The Forme of Cury in modern English translates as Method of Cookery. This scroll is the oldest complete copy of the work, with 196 recipes. These include a recipe for ‘crispels’, round pastries basted in honey which may have been similar to our doughnuts today. To make crispels, one made a sheet of thin pastry and cut it into circles, then fried it in oil or grease and covered with heated honey:

Crispels. Take and make a foile of gode past as thynne as paper; kerue it out wyt a saucer & frye it in oile; oþer in grece; and þe remnaunt, take hony clarified and flamme þerwith.
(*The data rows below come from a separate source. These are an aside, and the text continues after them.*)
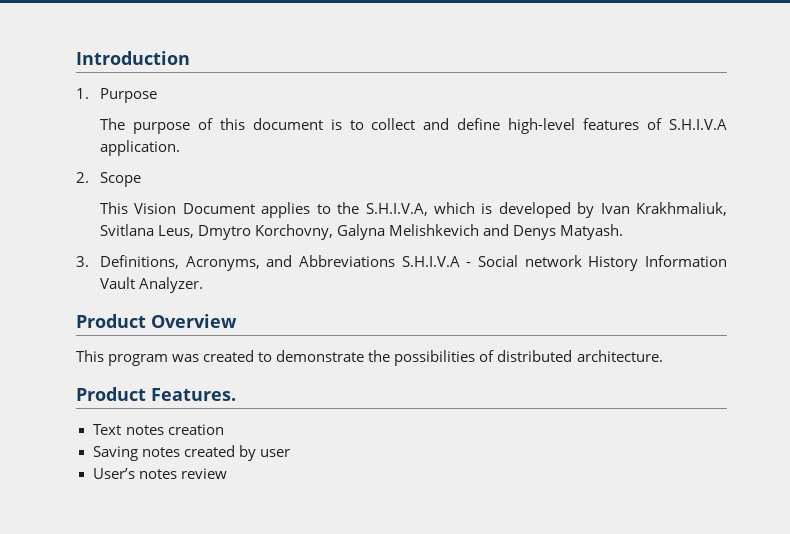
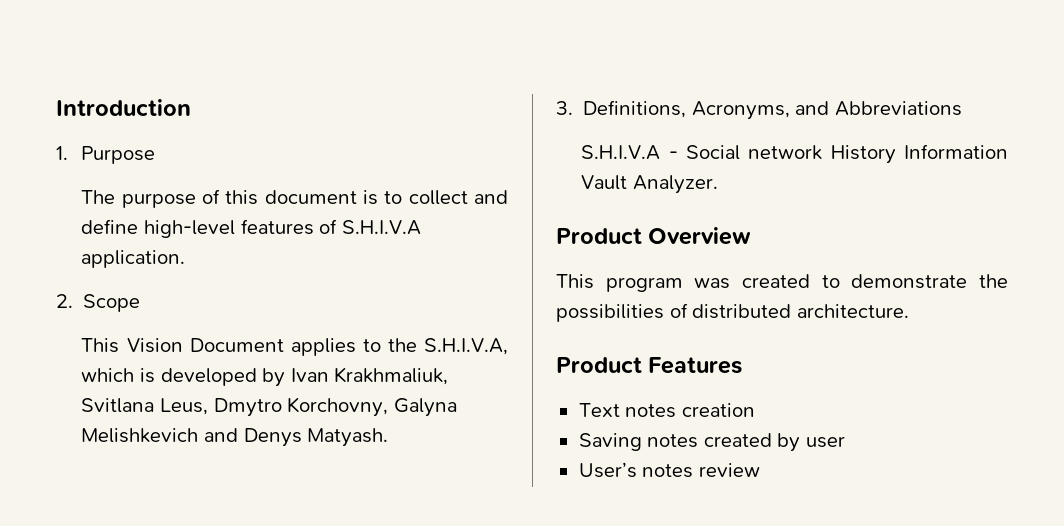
- 3. Definitions, Acronyms, and Abbreviations S.H.I.V.A - Social network History Information Vault Analyzer.
+ 3. Definitions, Acronyms, and Abbreviations
+ S.H.I.V.A - Social network History Information Vault Analyzer.
- Product Features.
+ Product Features

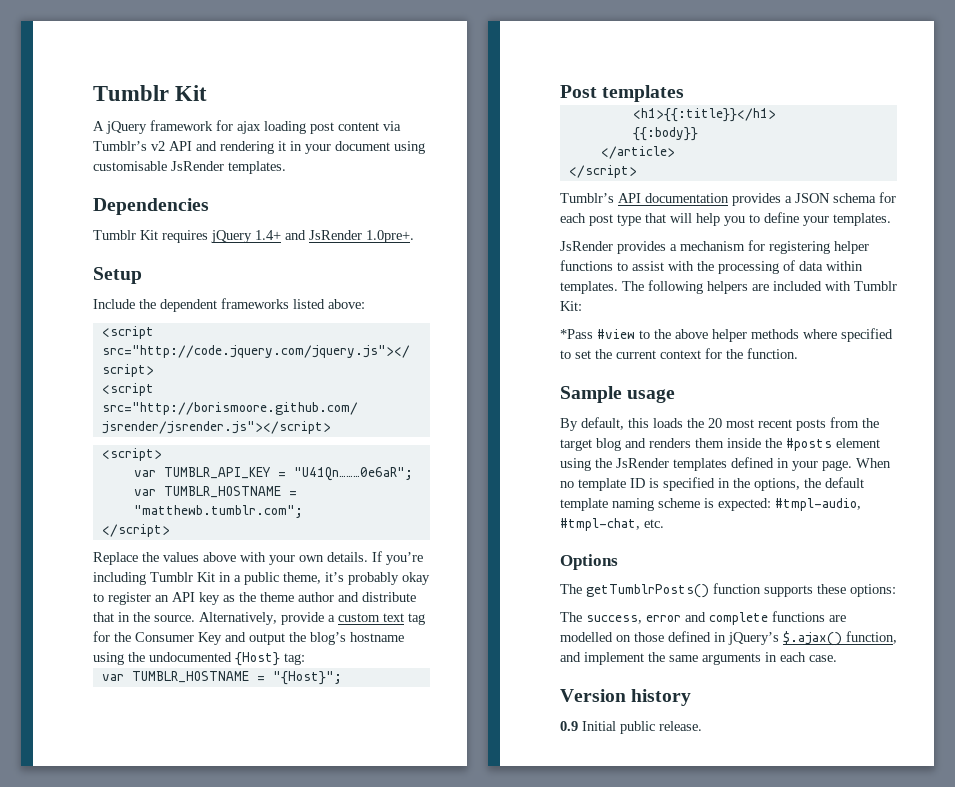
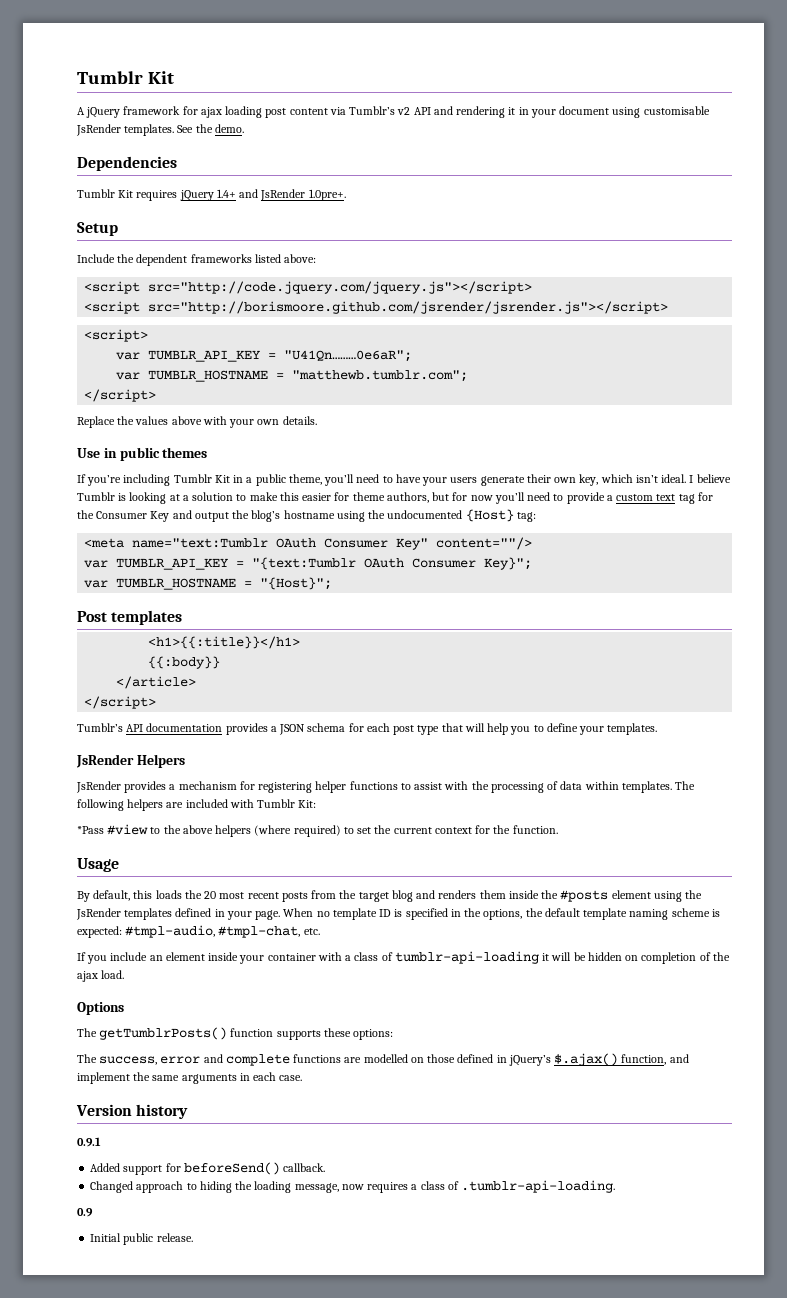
+ See the demo.
- Replace the values above with your own details. If you’re including Tumblr Kit in a public theme, it’s probably okay to register an API key as the theme author and distribute that in the source. Alternatively, provide a custom text tag for the Consumer Key and output the blog’s hostname using the undocumented {Host} tag:
+ Replace the values above with your own details.
+ Use in public themes
+ If you’re including Tumblr Kit in a public theme, you’ll need to have your users generate their own key, which isn’t ideal. I believe Tumblr is looking at a solution to make this easier for theme authors, but for now you’ll need to provide a custom text tag for the Consumer Key and output the blog’s hostname using the undocumented {Host} tag:
+ <meta name="text:Tumblr OAuth Consumer Key" content=""/>
+ var TUMBLR_API_KEY = "{text:Tumblr OAuth Consumer Key}";
+ JsRender Helpers
- *Pass #view to the above helper methods where specified to set the current context for the function.
+ *Pass #view to the above helpers (where required) to set the current context for the function.
- Sample usage
+ Usage
+ If you include an element inside your container with a class of tumblr-api-loading it will be hidden on completion of the ajax load.
+ 0.9.1
+ Added support for beforeSend() callback.
+ Changed approach to hiding the loading message, now requires a class of .tumblr-api-loading.
- 0.9 Initial public release.
+ 0.9
+ Initial public release.

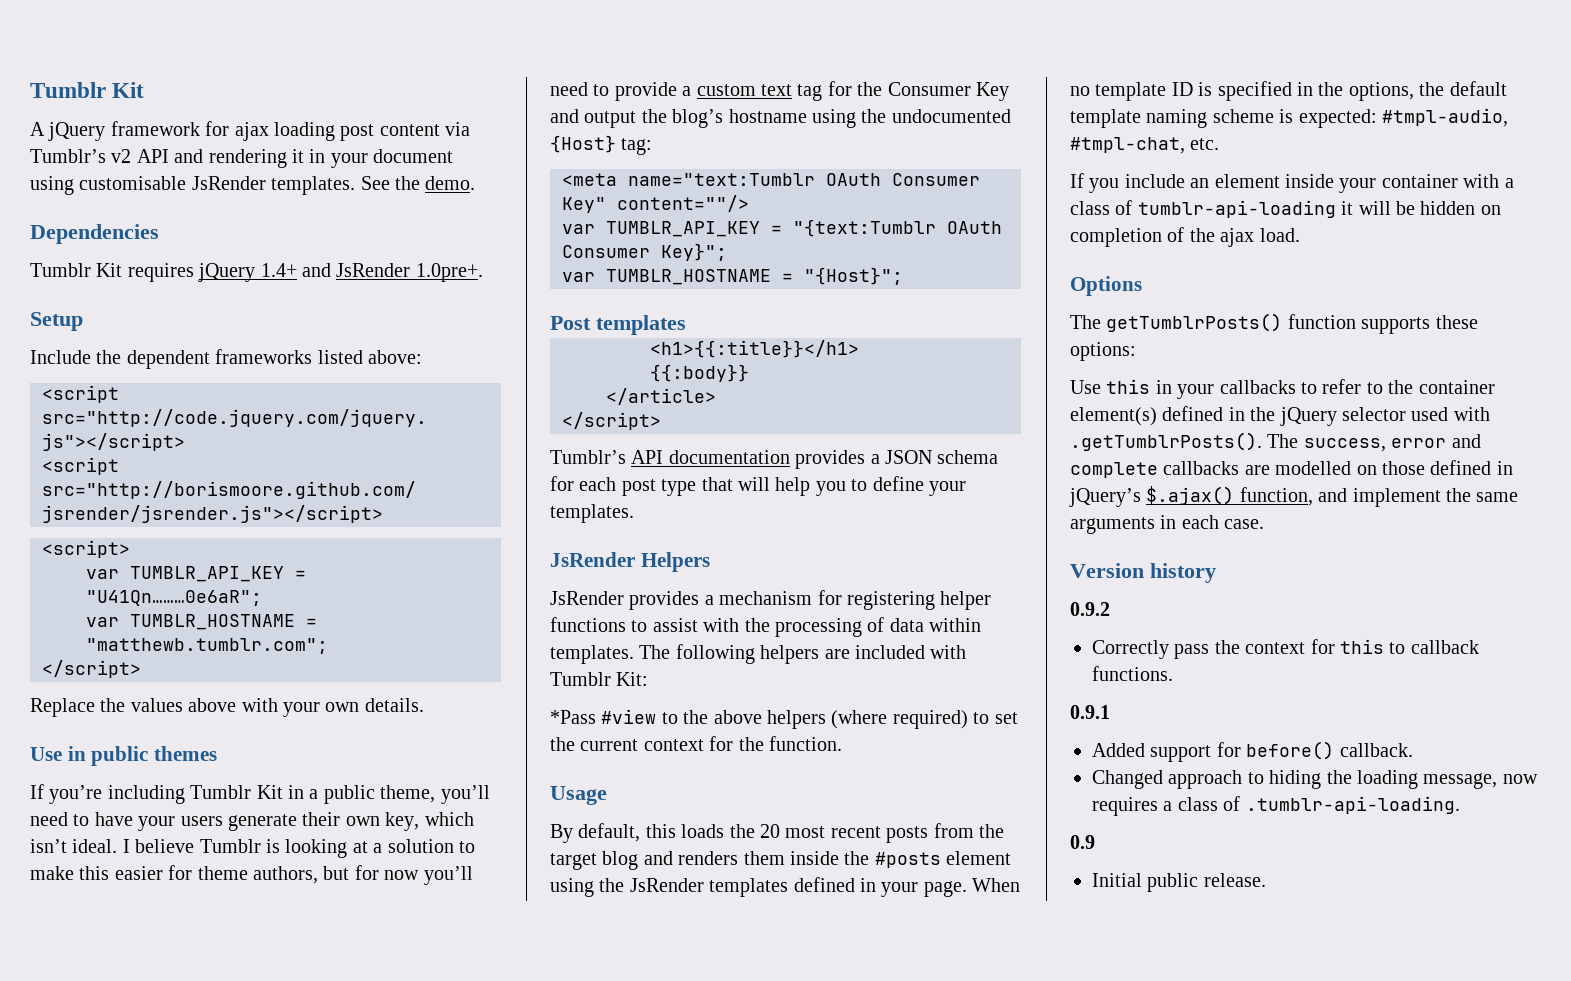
- The success, error and complete functions are modelled on those defined in jQuery’s $.ajax() function, and implement the same arguments in each case.
+ Use this in your callbacks to refer to the container element(s) defined in the jQuery selector used with .getTumblrPosts(). The success, error and complete callbacks are modelled on those defined in jQuery’s $.ajax() function, and implement the same arguments in each case.
+ 0.9.2
+ Correctly pass the context for this to callback functions.
- Added support for beforeSend() callback.
+ Added support for before() callback.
Alye hem vp and serue hem forth (transcription from Constance B. Hieatt and Sharon Butler, Curye on Inglysch: English Culinary Manuscripts of the Fourteenth-Century (Including the Forme of Cury), Early English Text Society, 1985). 

Egerton_ms_747_f062v
Miniature of bees on a honeycomb from Tractatus de herbis,
Egerton 747, f. 62v

The thin crispels may not have taken exactly the same, torus shape associated with the modern doughnut: that shape seems to have been associated more with scientific diagrams and treasure than with food in some medieval illustrations. Nevertheless, we're sure that Homer and other doughnut lovers would not object.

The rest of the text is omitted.